TASK ▸
Print, please, exactly the lines from the one with "shipping: 16.69 -> 18.99" through the final line of the data below, with both ends included and the pictures left out.

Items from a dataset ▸
───

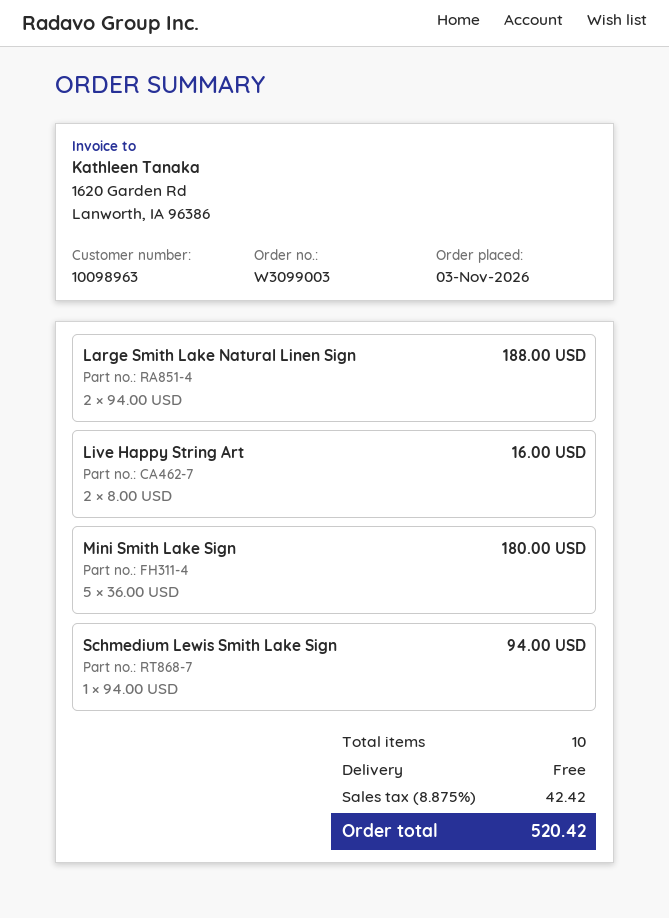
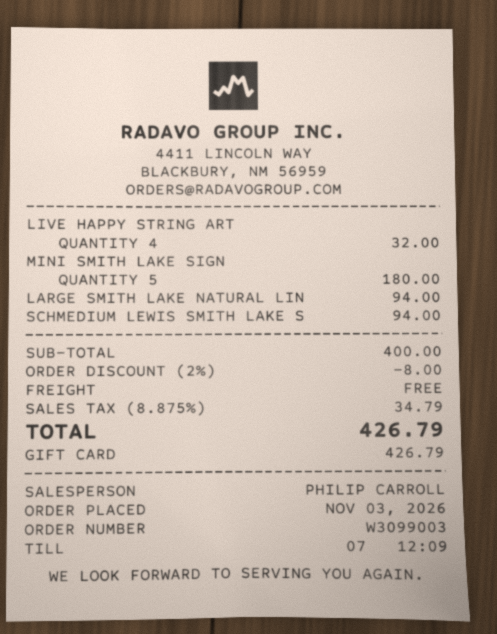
Large Smith Lake Natural Linen Sign: 2 for 188.00 -> 1 for 94.00
Live Happy String Art: 2 for 16.00 -> 4 for 32.00
discount: none -> 2% = 8.00
tax: 8.875% = 42.42 -> 8.875% = 34.79
total: 520.42 -> 426.79

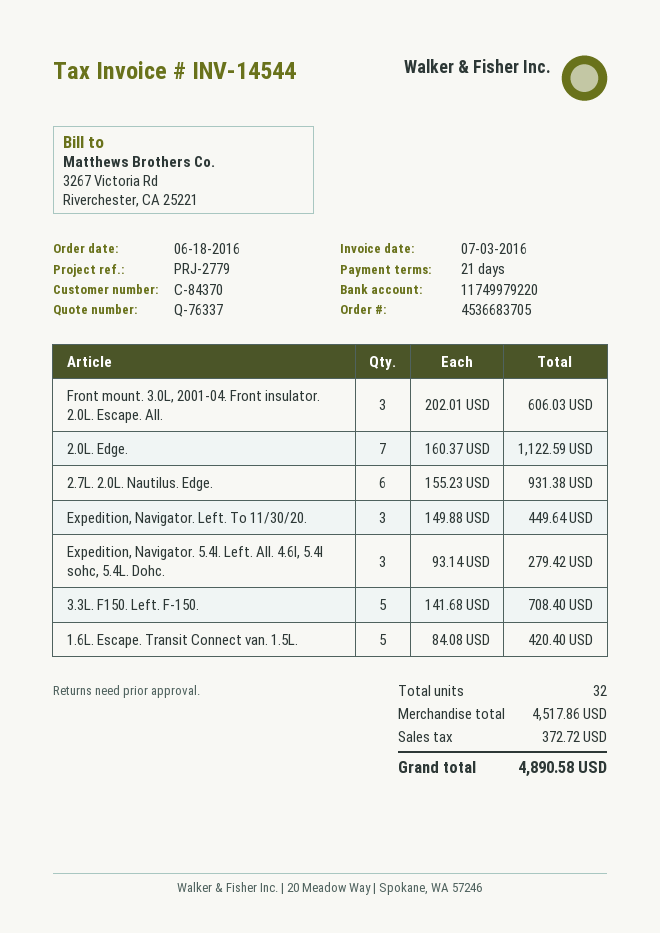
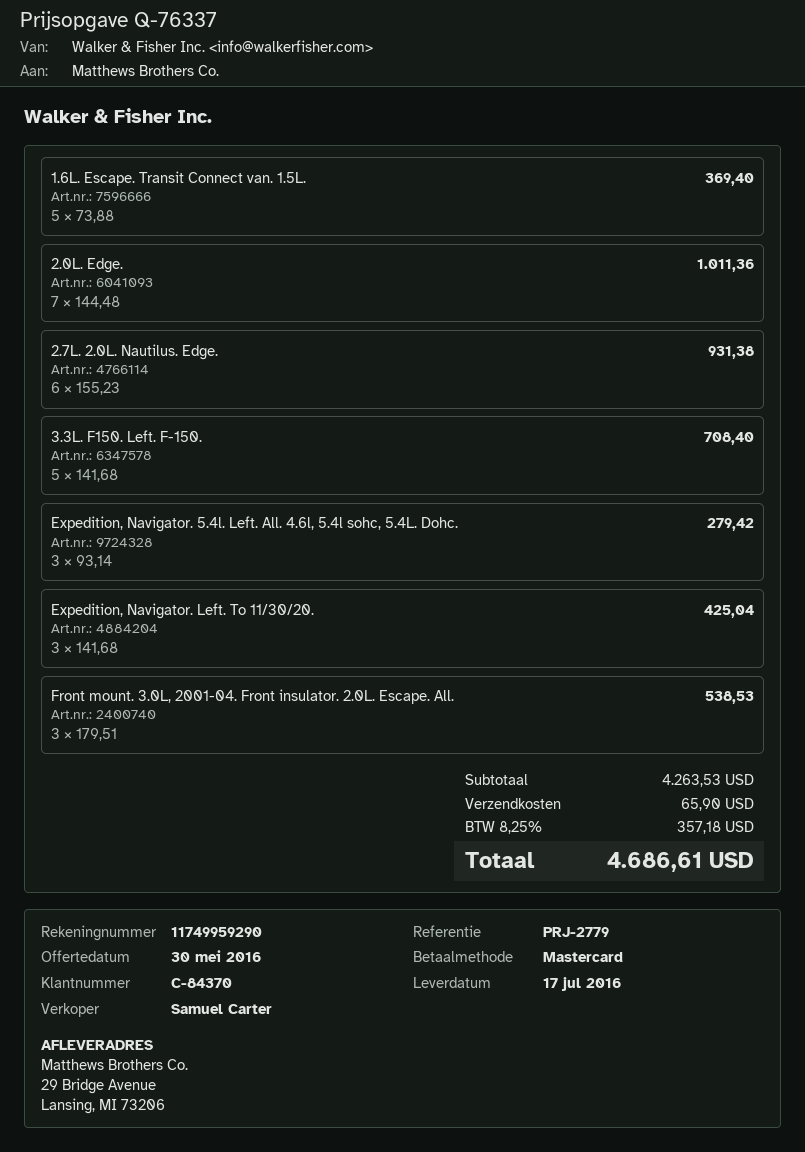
bank account: 11749979220 -> 11749959290
Front mount. 3.0L, 2001-04. Front insulator. 2.0L. Escape. All.: 3 x 202.01 = 606.03 -> 3 x 179.51 = 538.53
2.0L. Edge.: 7 x 160.37 = 1122.59 -> 7 x 144.48 = 1011.36
Expedition, Navigator. Left. To 11/30/20.: 3 x 149.88 = 449.64 -> 3 x 141.68 = 425.04
1.6L. Escape. Transit Connect van. 1.5L.: 5 x 84.08 = 420.40 -> 5 x 73.88 = 369.40
subtotal: 4517.86 -> 4263.53
shipping: none -> 65.90
tax: 372.72 -> 357.18
total: 4890.58 -> 4686.61

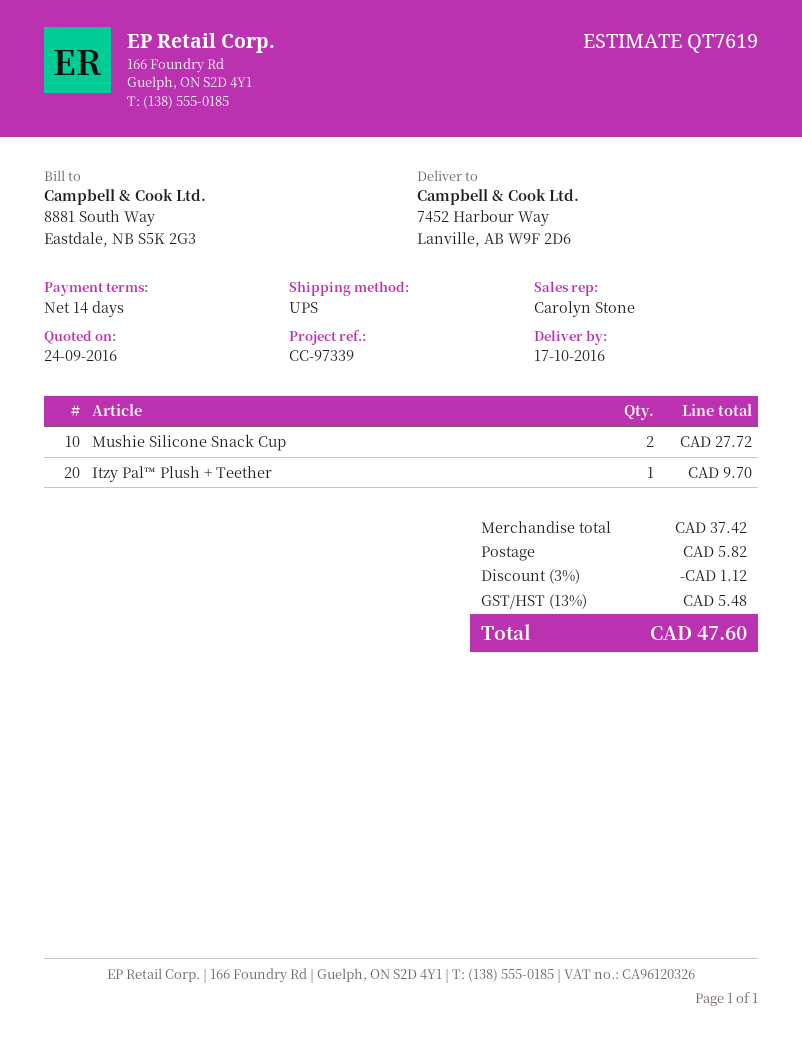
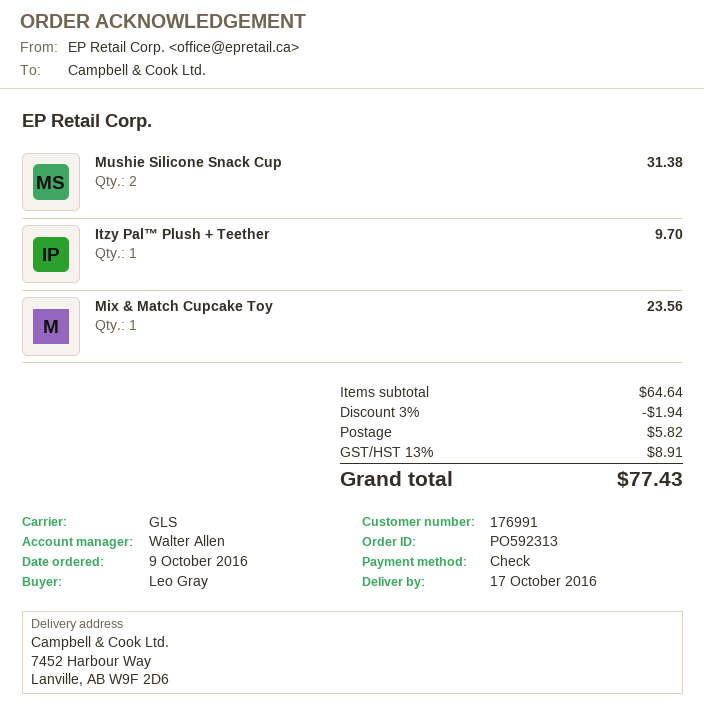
sales rep: Carolyn Stone -> Walter Allen
shipping method: UPS -> GLS
Mushie Silicone Snack Cup: 2 for 27.72 -> 2 for 31.38
Mix & Match Cupcake Toy: none -> 1 for 23.56
subtotal: 37.42 -> 64.64
discount: 3% = 1.12 -> 3% = 1.94
tax: 13% = 5.48 -> 13% = 8.91
total: 47.60 -> 77.43

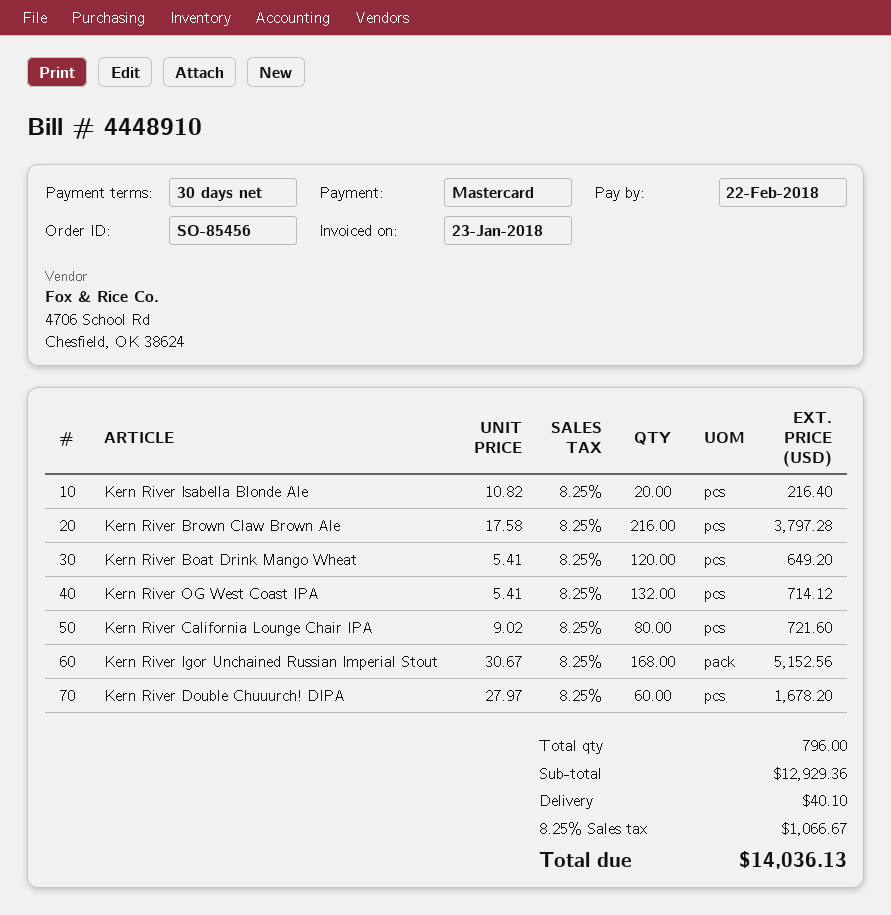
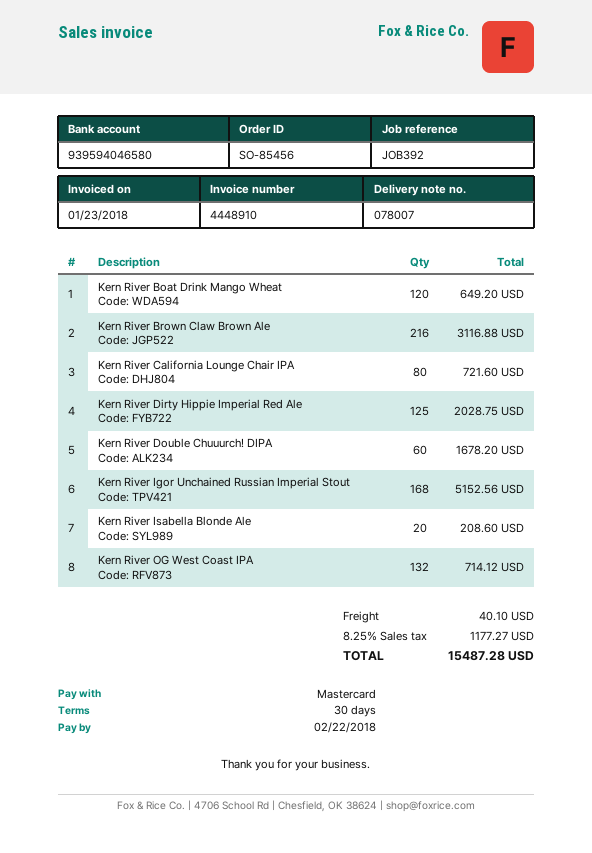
Kern River Isabella Blonde Ale: 20 for 216.40 -> 20 for 208.60
Kern River Brown Claw Brown Ale: 216 for 3797.28 -> 216 for 3116.88
Kern River Dirty Hippie Imperial Red Ale: none -> 125 for 2028.75
tax: 8.25% = 1066.67 -> 8.25% = 1177.27
total: 14036.13 -> 15487.28

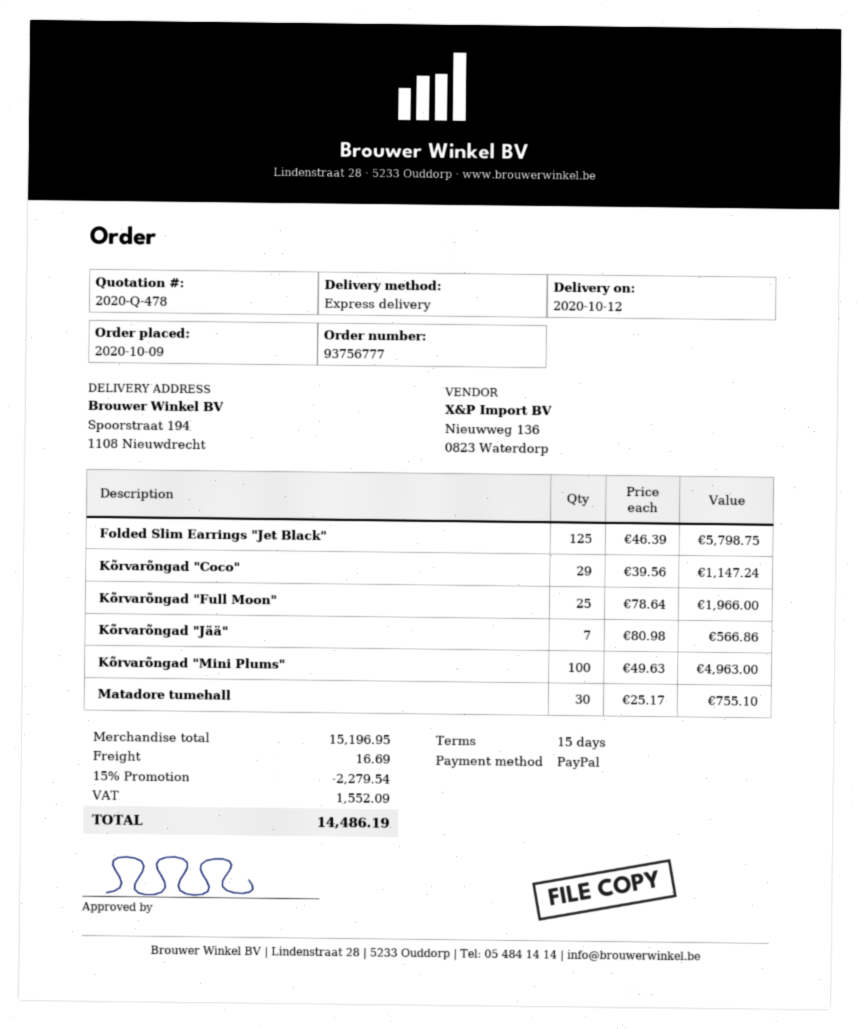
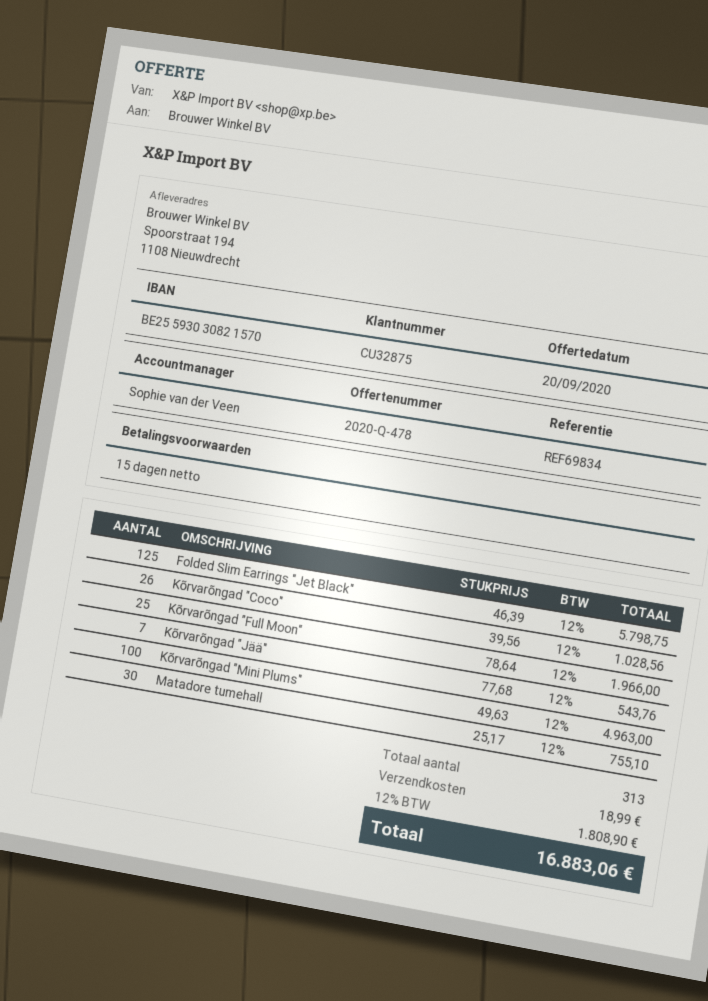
Kõrvarõngad "Coco": 29 x 39.56 = 1147.24 -> 26 x 39.56 = 1028.56
Kõrvarõngad "Jää": 7 x 80.98 = 566.86 -> 7 x 77.68 = 543.76
discount: 15% = 2279.54 -> none
shipping: 16.69 -> 18.99
tax: 1552.09 -> 1808.90
total: 14486.19 -> 16883.06

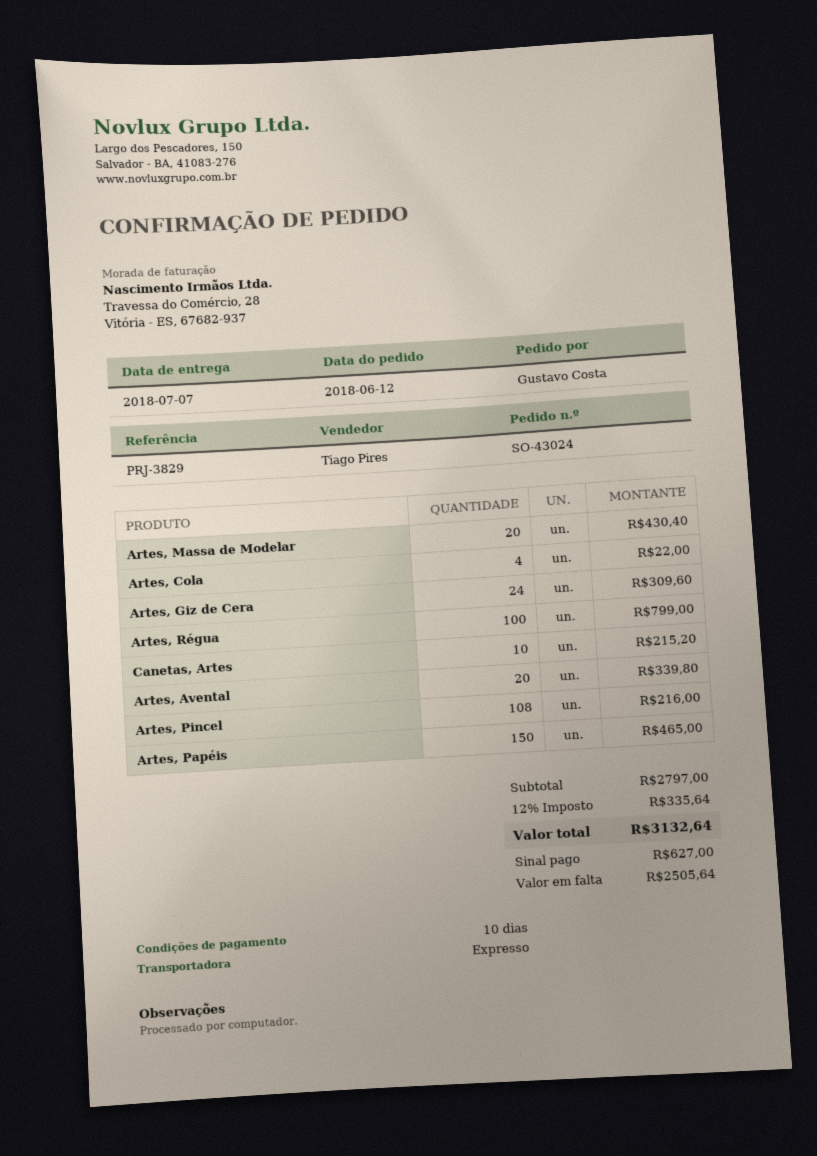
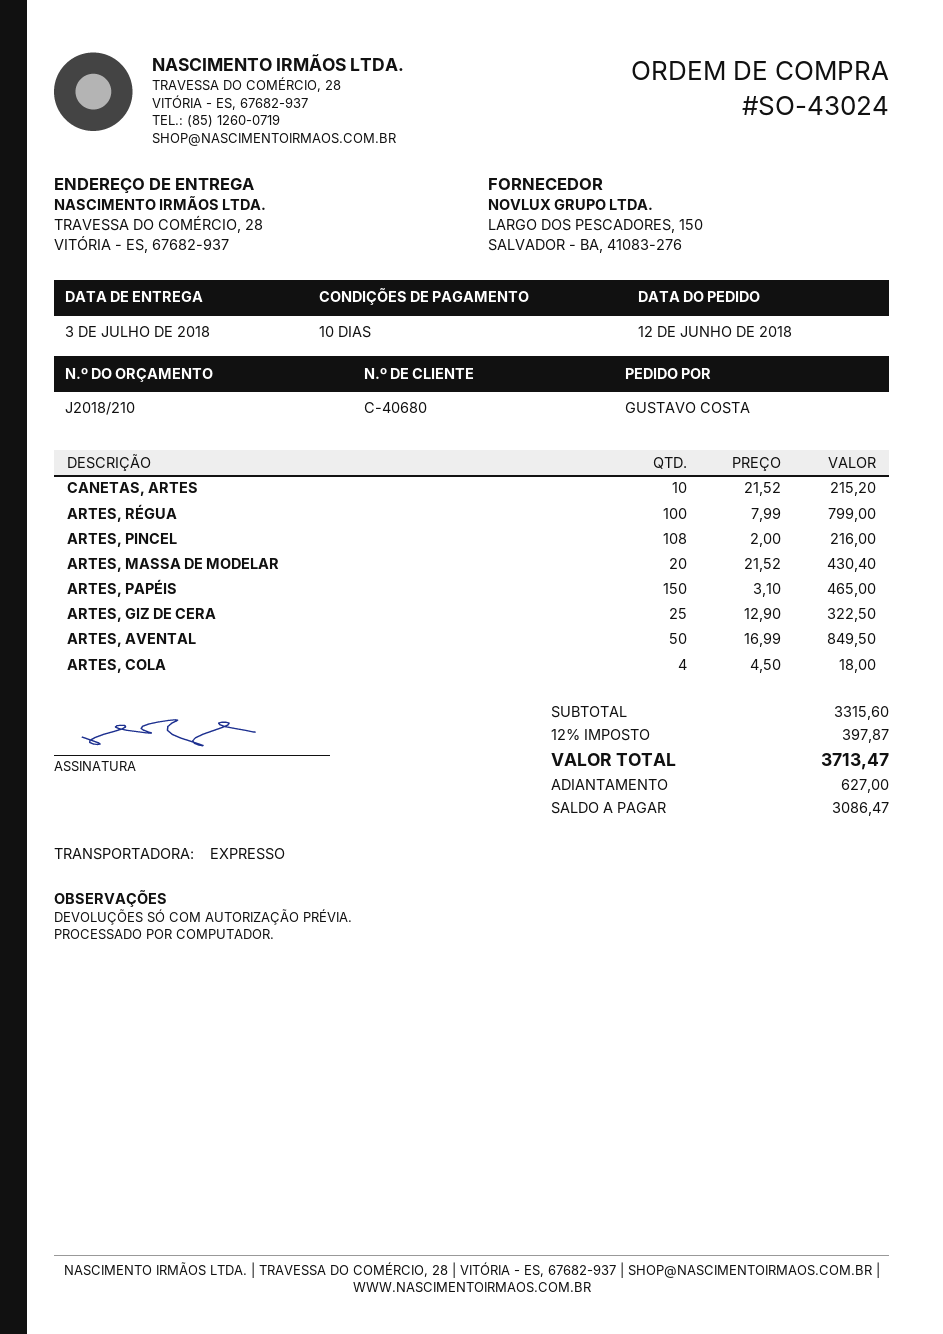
delivery date: 2018-07-07 -> 2018-07-03
Artes, Cola: 4 for 22.00 -> 4 for 18.00
Artes, Giz de Cera: 24 for 309.60 -> 25 for 322.50
Artes, Avental: 20 for 339.80 -> 50 for 849.50
subtotal: 2797.00 -> 3315.60
tax: 12% = 335.64 -> 12% = 397.87
total: 3132.64 -> 3713.47
balance: 2505.64 -> 3086.47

───

WORKED SOLUTION ▸
shipping: 16.69 -> 18.99
tax: 1552.09 -> 1808.90
total: 14486.19 -> 16883.06

delivery date: 2018-07-07 -> 2018-07-03
Artes, Cola: 4 for 22.00 -> 4 for 18.00
Artes, Giz de Cera: 24 for 309.60 -> 25 for 322.50
Artes, Avental: 20 for 339.80 -> 50 for 849.50
subtotal: 2797.00 -> 3315.60
tax: 12% = 335.64 -> 12% = 397.87
total: 3132.64 -> 3713.47
balance: 2505.64 -> 3086.47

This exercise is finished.